**Task objective**: Your task is to copy the lines of the data below from the line holding "discount: 5% = 46.62 -> 5% = 42.73" through the line holding "total: 955.59 -> 881.75", inclusive, exactly and with nothing added.

Recorded information: Begin

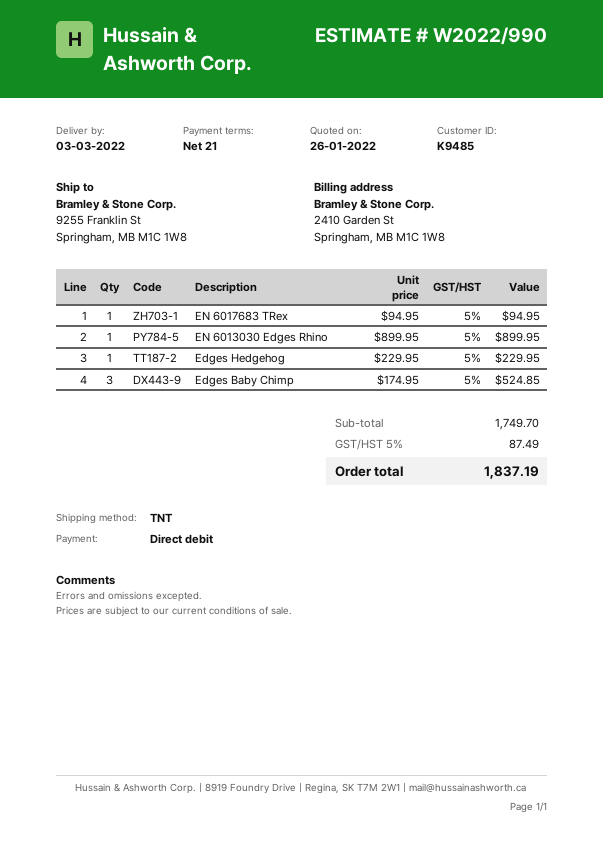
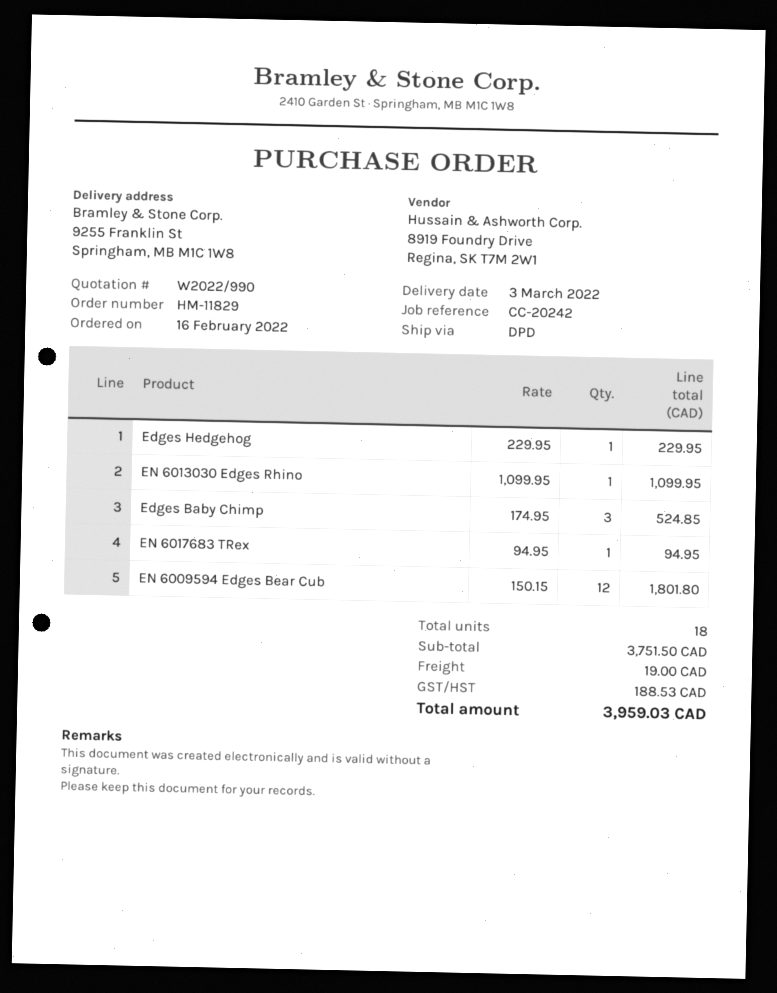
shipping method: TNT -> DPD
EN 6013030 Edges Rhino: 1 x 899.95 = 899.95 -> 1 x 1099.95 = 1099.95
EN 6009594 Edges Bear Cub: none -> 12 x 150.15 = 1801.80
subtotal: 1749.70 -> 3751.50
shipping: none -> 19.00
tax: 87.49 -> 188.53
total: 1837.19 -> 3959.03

Recorded information: End
Recorded information: Begin

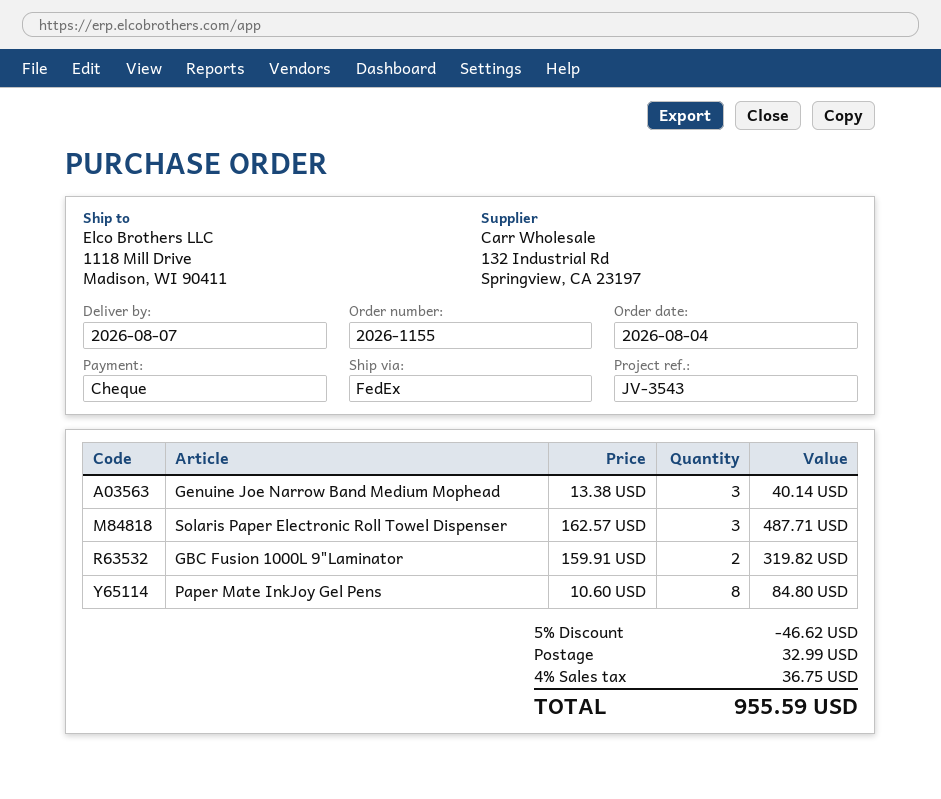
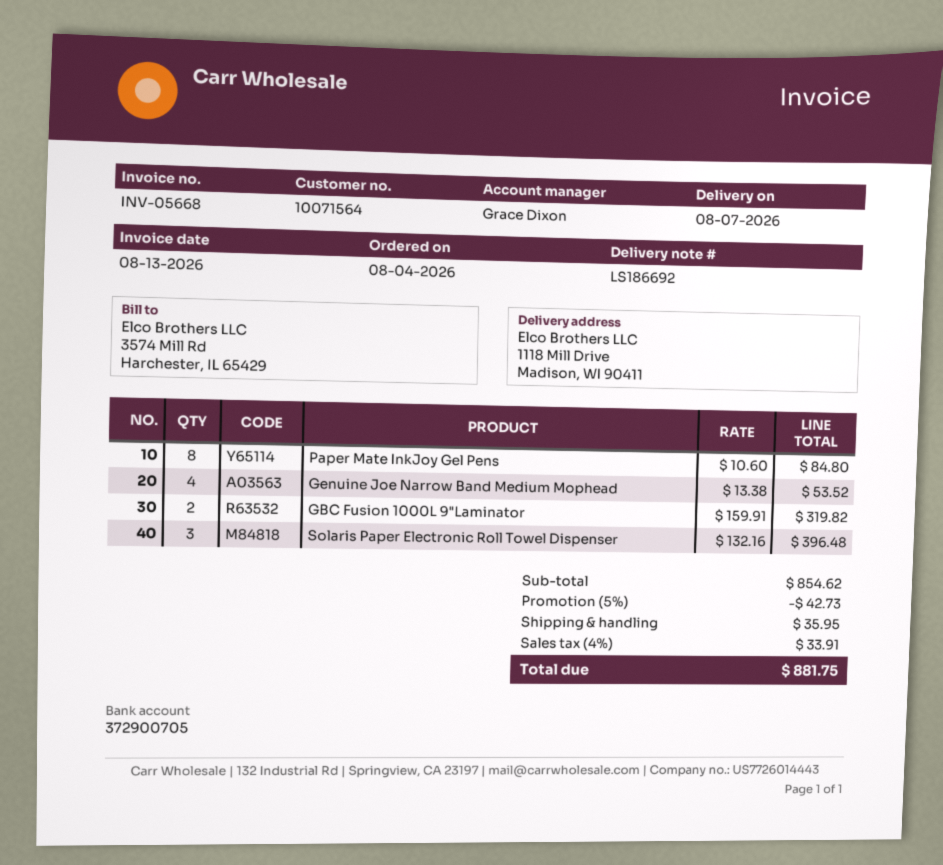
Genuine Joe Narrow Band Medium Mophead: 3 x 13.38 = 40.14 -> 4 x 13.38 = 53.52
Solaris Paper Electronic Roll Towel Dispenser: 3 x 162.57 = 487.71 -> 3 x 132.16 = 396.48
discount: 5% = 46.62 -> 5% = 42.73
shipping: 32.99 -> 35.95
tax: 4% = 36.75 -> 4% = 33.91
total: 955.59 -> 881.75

Recorded information: End

**Solution to this problem**:
discount: 5% = 46.62 -> 5% = 42.73
shipping: 32.99 -> 35.95
tax: 4% = 36.75 -> 4% = 33.91
total: 955.59 -> 881.75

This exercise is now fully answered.